------ Information shown

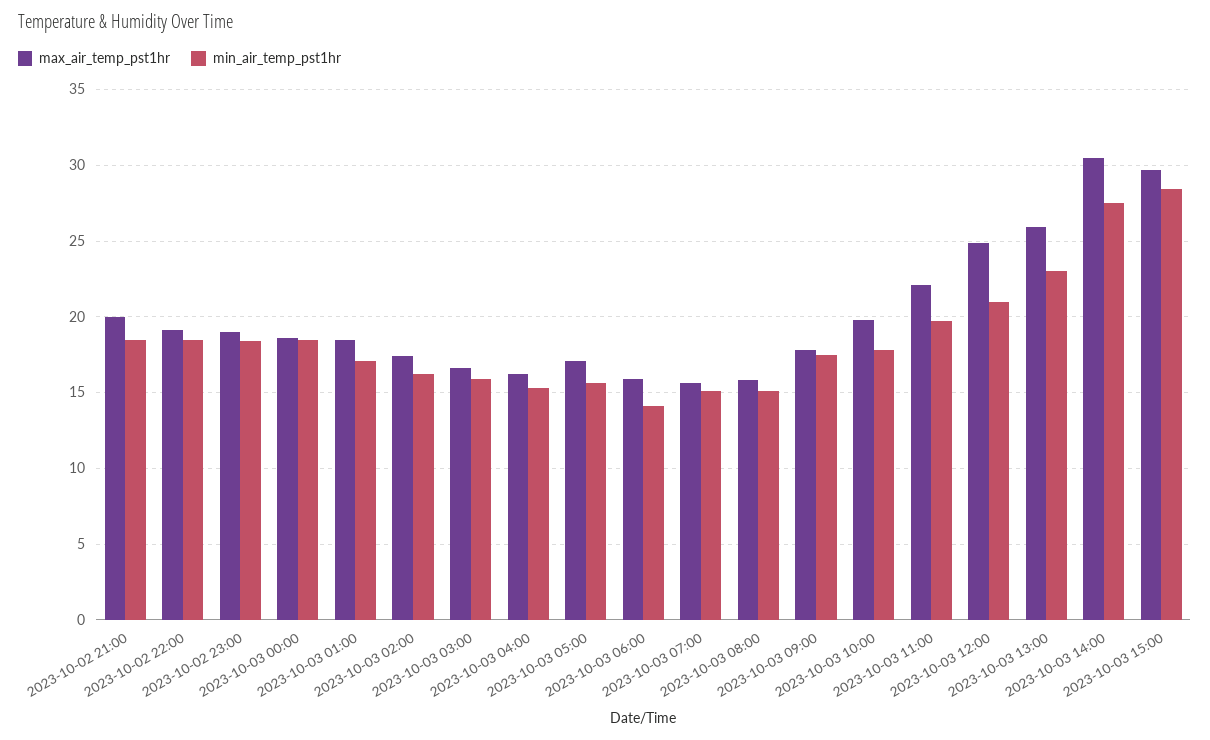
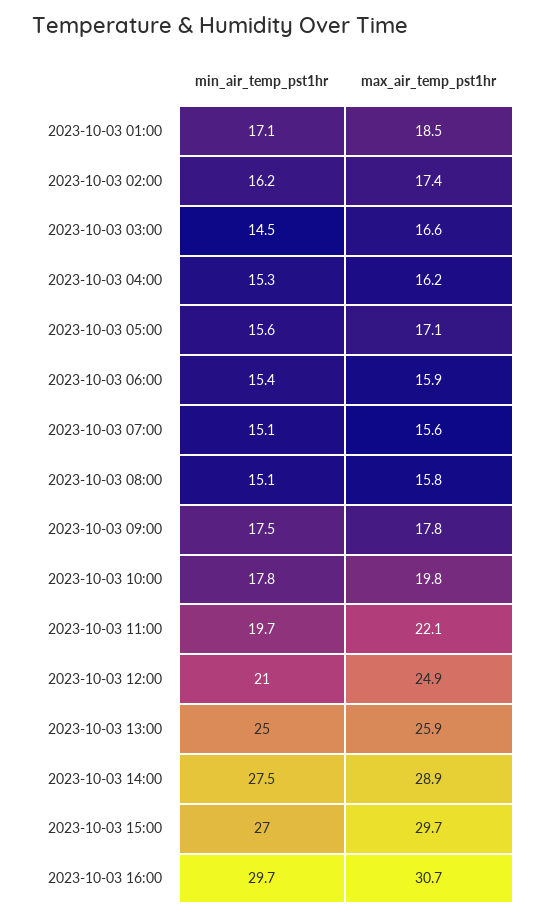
max_air_temp_pst1hr, 2023-10-02 21:00: 20 -> none
min_air_temp_pst1hr, 2023-10-02 21:00: 18.5 -> none
max_air_temp_pst1hr, 2023-10-02 22:00: 19 -> none
min_air_temp_pst1hr, 2023-10-02 22:00: 18.5 -> none
max_air_temp_pst1hr, 2023-10-02 23:00: 19 -> none
min_air_temp_pst1hr, 2023-10-02 23:00: 18.5 -> none
max_air_temp_pst1hr, 2023-10-03 00:00: 18.5 -> none
min_air_temp_pst1hr, 2023-10-03 00:00: 18.5 -> none
min_air_temp_pst1hr, 2023-10-03 03:00: 16 -> 14.5
min_air_temp_pst1hr, 2023-10-03 06:00: 14 -> 15.4
min_air_temp_pst1hr, 2023-10-03 13:00: 23 -> 25
max_air_temp_pst1hr, 2023-10-03 14:00: 30.5 -> 28.9
min_air_temp_pst1hr, 2023-10-03 15:00: 28.5 -> 27
min_air_temp_pst1hr, 2023-10-03 16:00: none -> 29.7
max_air_temp_pst1hr, 2023-10-03 16:00: none -> 30.7

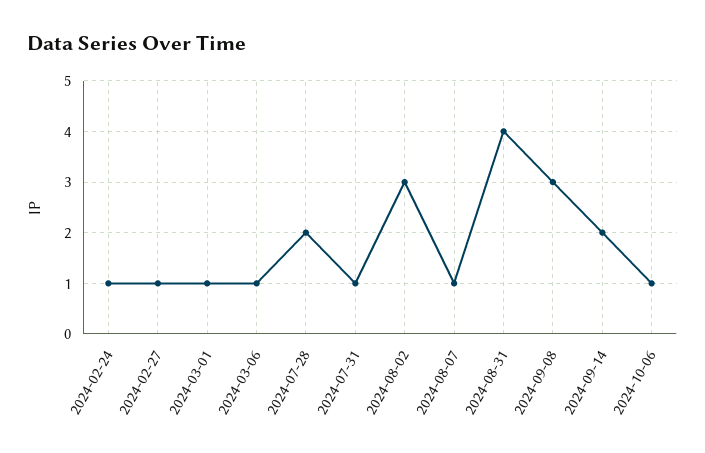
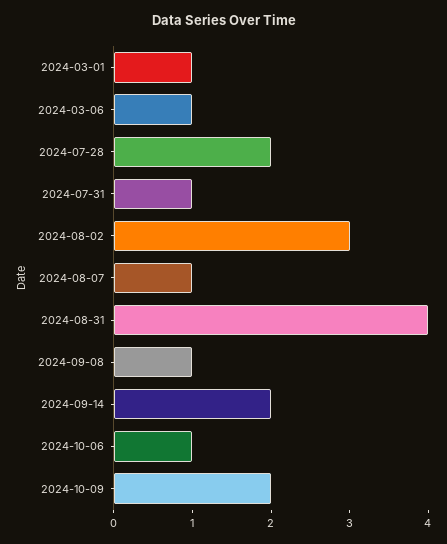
2024-02-24: 1 -> none
2024-02-27: 1 -> none
2024-09-08: 3 -> 1
2024-10-09: none -> 2

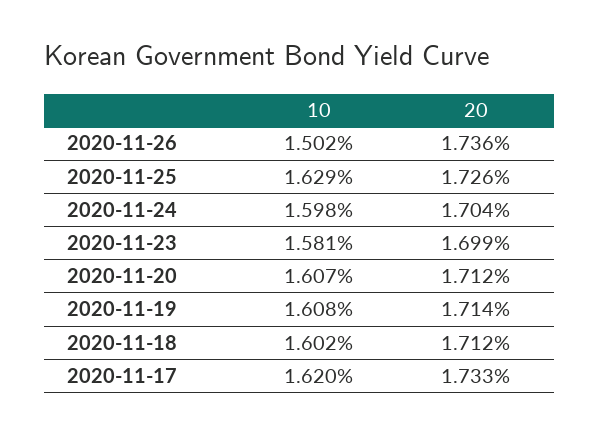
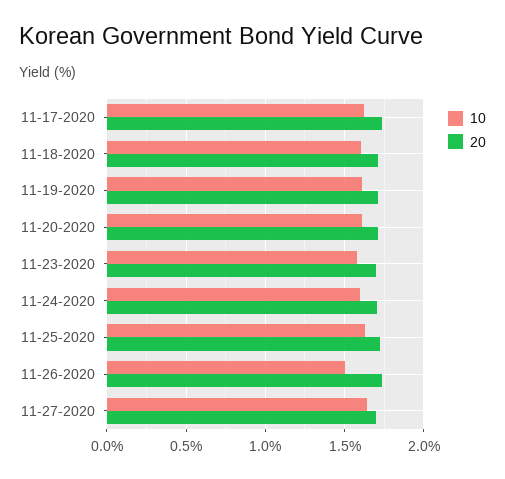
10, 11-27-2020: none -> 1.65
20, 11-27-2020: none -> 1.7

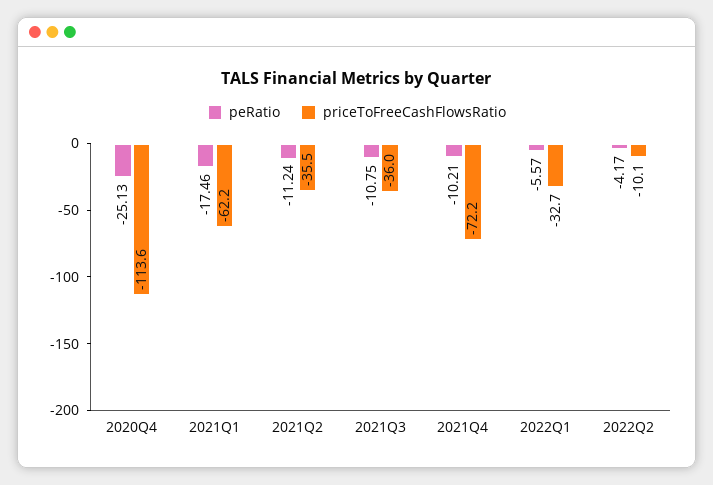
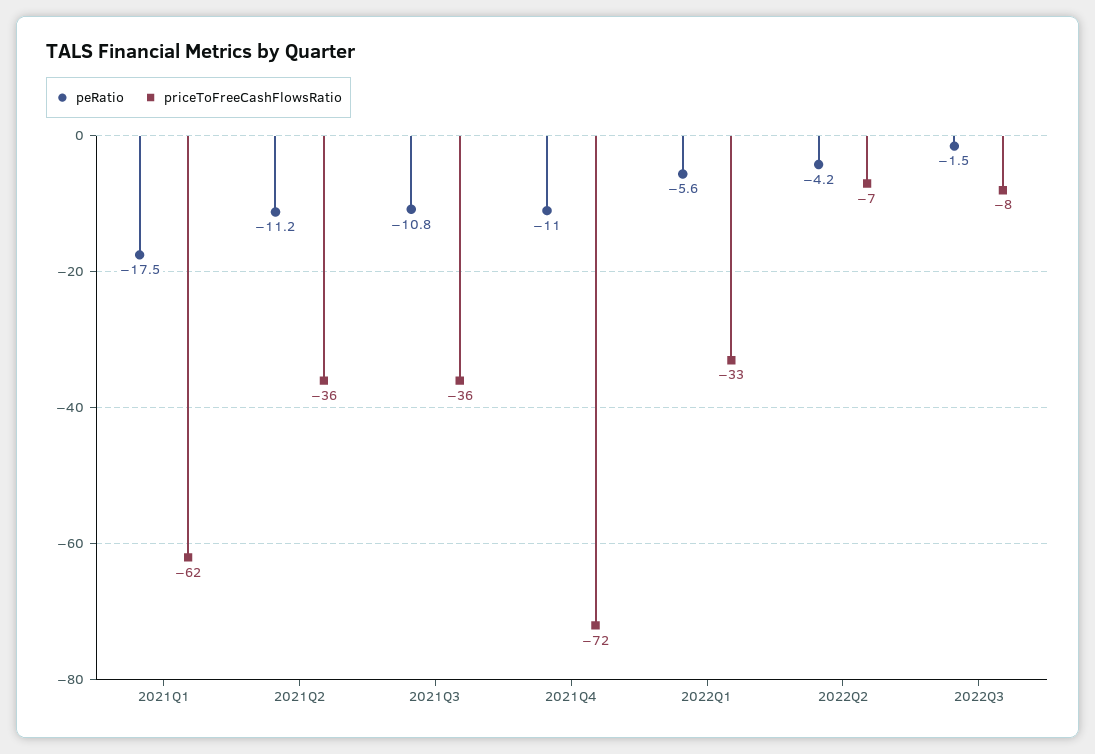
peRatio, 2020Q4: -25.13 -> none
priceToFreeCashFlowsRatio, 2020Q4: -113.6 -> none
peRatio, 2021Q4: -10.21 -> -11
priceToFreeCashFlowsRatio, 2022Q2: -10.1 -> -7
peRatio, 2022Q3: none -> -1.5
priceToFreeCashFlowsRatio, 2022Q3: none -> -8

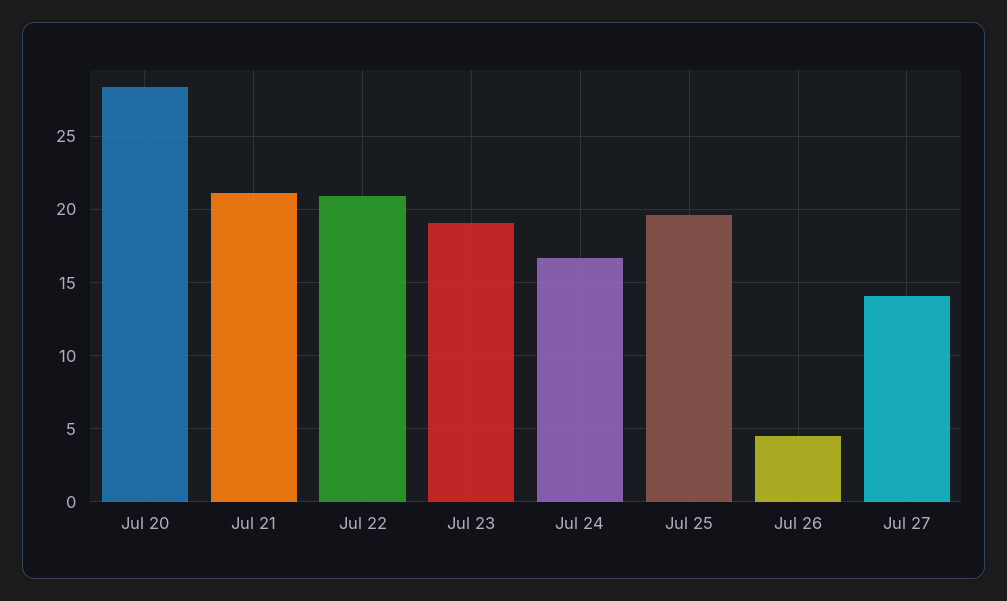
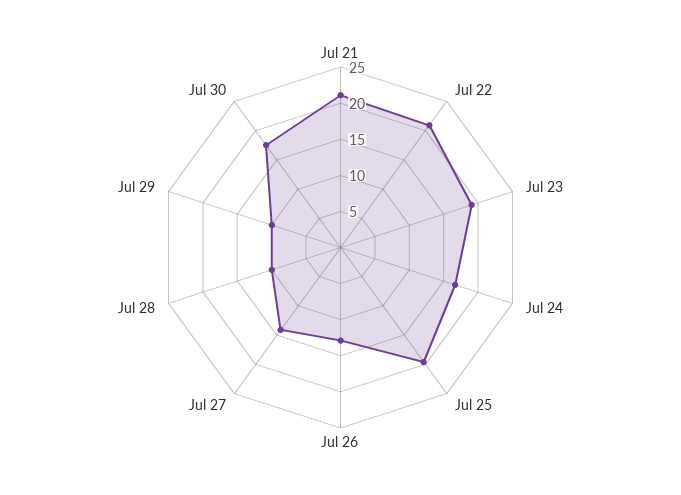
Jul 20: 28.5 -> none
Jul 26: 4.5 -> 12.5
Jul 28: none -> 10
Jul 29: none -> 10
Jul 30: none -> 17.5

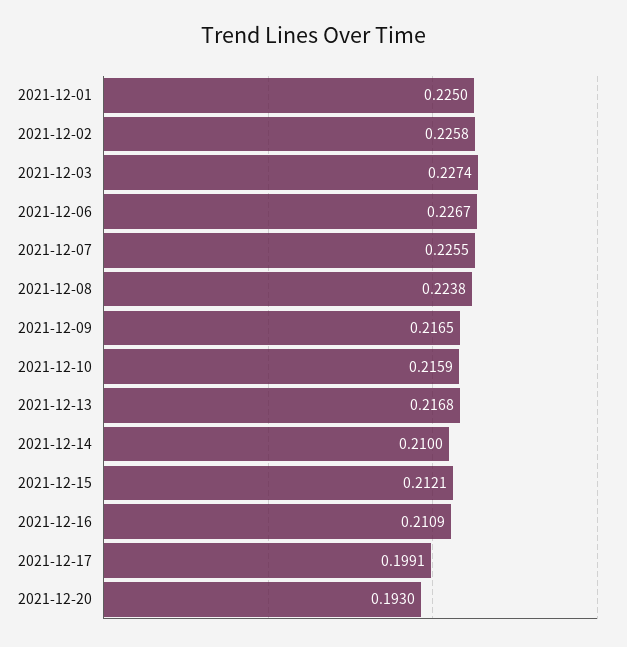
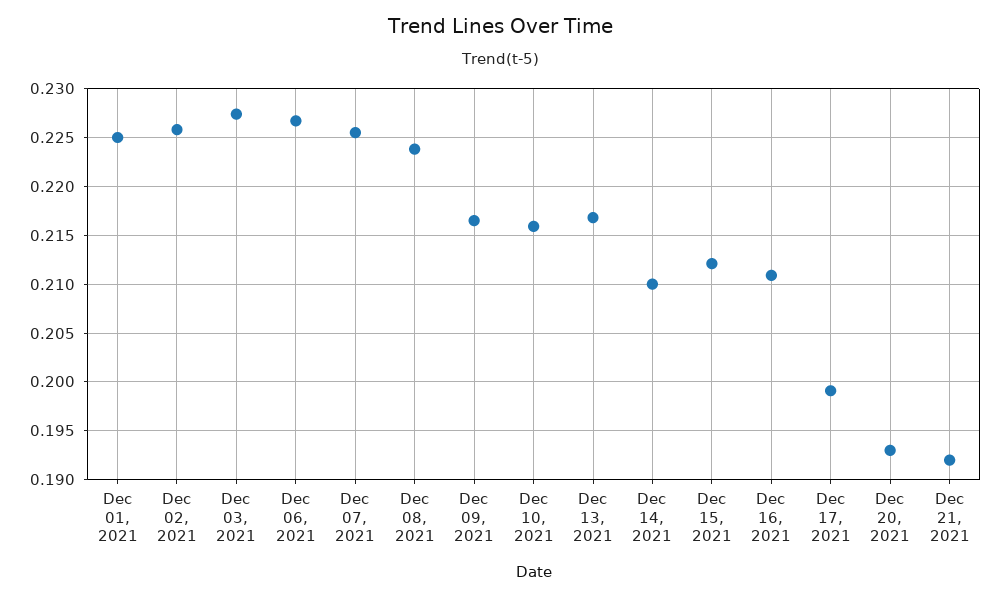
Dec 21, 2021: none -> 0.192

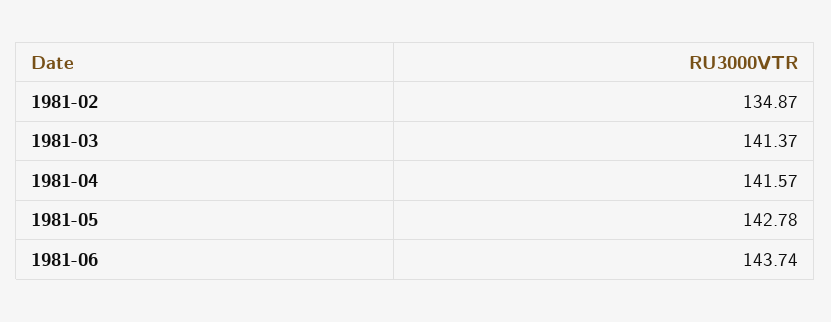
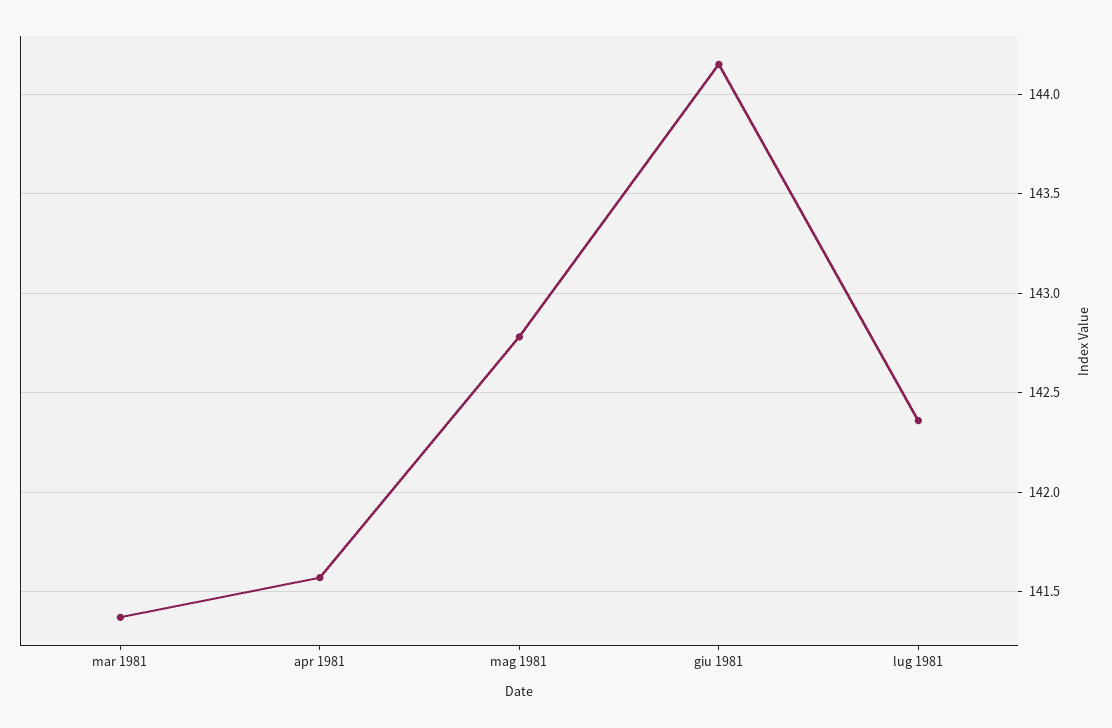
1981-02: 134.87 -> none
1981-06: 143.74 -> 144.15
lug 1981: none -> 142.35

------------

## Exercise description
What the answer needs is every record above, exactly as written, and no pictures.

## Exercise solution
max_air_temp_pst1hr, 2023-10-02 21:00: 20 -> none
min_air_temp_pst1hr, 2023-10-02 21:00: 18.5 -> none
max_air_temp_pst1hr, 2023-10-02 22:00: 19 -> none
min_air_temp_pst1hr, 2023-10-02 22:00: 18.5 -> none
max_air_temp_pst1hr, 2023-10-02 23:00: 19 -> none
min_air_temp_pst1hr, 2023-10-02 23:00: 18.5 -> none
max_air_temp_pst1hr, 2023-10-03 00:00: 18.5 -> none
min_air_temp_pst1hr, 2023-10-03 00:00: 18.5 -> none
min_air_temp_pst1hr, 2023-10-03 03:00: 16 -> 14.5
min_air_temp_pst1hr, 2023-10-03 06:00: 14 -> 15.4
min_air_temp_pst1hr, 2023-10-03 13:00: 23 -> 25
max_air_temp_pst1hr, 2023-10-03 14:00: 30.5 -> 28.9
min_air_temp_pst1hr, 2023-10-03 15:00: 28.5 -> 27
min_air_temp_pst1hr, 2023-10-03 16:00: none -> 29.7
max_air_temp_pst1hr, 2023-10-03 16:00: none -> 30.7

2024-02-24: 1 -> none
2024-02-27: 1 -> none
2024-09-08: 3 -> 1
2024-10-09: none -> 2

10, 11-27-2020: none -> 1.65
20, 11-27-2020: none -> 1.7

peRatio, 2020Q4: -25.13 -> none
priceToFreeCashFlowsRatio, 2020Q4: -113.6 -> none
peRatio, 2021Q4: -10.21 -> -11
priceToFreeCashFlowsRatio, 2022Q2: -10.1 -> -7
peRatio, 2022Q3: none -> -1.5
priceToFreeCashFlowsRatio, 2022Q3: none -> -8

Jul 20: 28.5 -> none
Jul 26: 4.5 -> 12.5
Jul 28: none -> 10
Jul 29: none -> 10
Jul 30: none -> 17.5

Dec 21, 2021: none -> 0.192

1981-02: 134.87 -> none
1981-06: 143.74 -> 144.15
lug 1981: none -> 142.35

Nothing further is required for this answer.